Prescribing guidelines not always followed for patients on cholesterol-lowering drug
New Zealand prescribers do not always follow guidelines when prescribing other medicines to patients taking simvastatin, according to University of Otago researchers from the Pharmacoepidemiology Research Network.
Simvastatin is a cholesterol-lowering drug that is widely used in New Zealand to prevent major cardiovascular events such as heart attacks and stroke. However, some medicines can inhibit the activity of the enzyme (CYP3A4) that metabolises simvastatin and this can lead to high levels of simvastatin in the blood, which in turn increases the risk of side effects.

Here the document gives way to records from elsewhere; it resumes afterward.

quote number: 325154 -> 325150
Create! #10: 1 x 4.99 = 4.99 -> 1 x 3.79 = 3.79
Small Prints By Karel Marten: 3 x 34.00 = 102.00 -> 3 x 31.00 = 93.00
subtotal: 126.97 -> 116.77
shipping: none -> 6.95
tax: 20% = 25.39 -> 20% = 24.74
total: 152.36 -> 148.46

Prescribing guidelines state that some medicines which inhibit CYP3A4 should not be prescribed to people taking simvastatin – these are “contraindicated medicines”. And, some medicines should only be used with caution and careful management of the simvastatin dose – these are known as “use-with-caution medicines”.
In the nationwide study just published in the New Zealand Medical Journal, the researchers found that despite the existence of prescribing guidelines and patient management software – which alerts prescribers to potential drug interactions—11 per cent of patients were dispensed a contraindicated medicine during the first two years of simvastatin use and 16 per cent were dispensed a use-with-caution medicine.
These proportions increased over time and by seven years, 17 per cent of patients had been dispensed a contraindicated medicine and 26 per cent had been dispensed a use-with-caution medicine.
In the majority of cases, the prescriber of simvastatin and the contraindicated or use-with-caution medicine were the same.
One of the study’s authors, Dr. Lianne Parkin of the Department of Preventive and Social Medicine, says a large number of patients received a contraindicated or use-with-caution medicine on more than one occasion.
“These co-prescribing events were not always isolated incidents – for many patients they occurred more than once.”
The researchers also found that substantial proportions of the patients co-prescribed use-with-caution medicines were taking simvastatin at a higher daily dose than recommended at the time of the dispensing.
Co-investigator, Joshua Quon, a student at the Dunedin School of Medicine, says it was important to undertake this research because overseas studies had found concerning levels of use of CYP3A4 inhibitors in people taking certain cholesterol-lowering drugs, but it was not known what was happening in New Zealand.
Further work is required to explore and address the reasons for such co-prescribing, he says.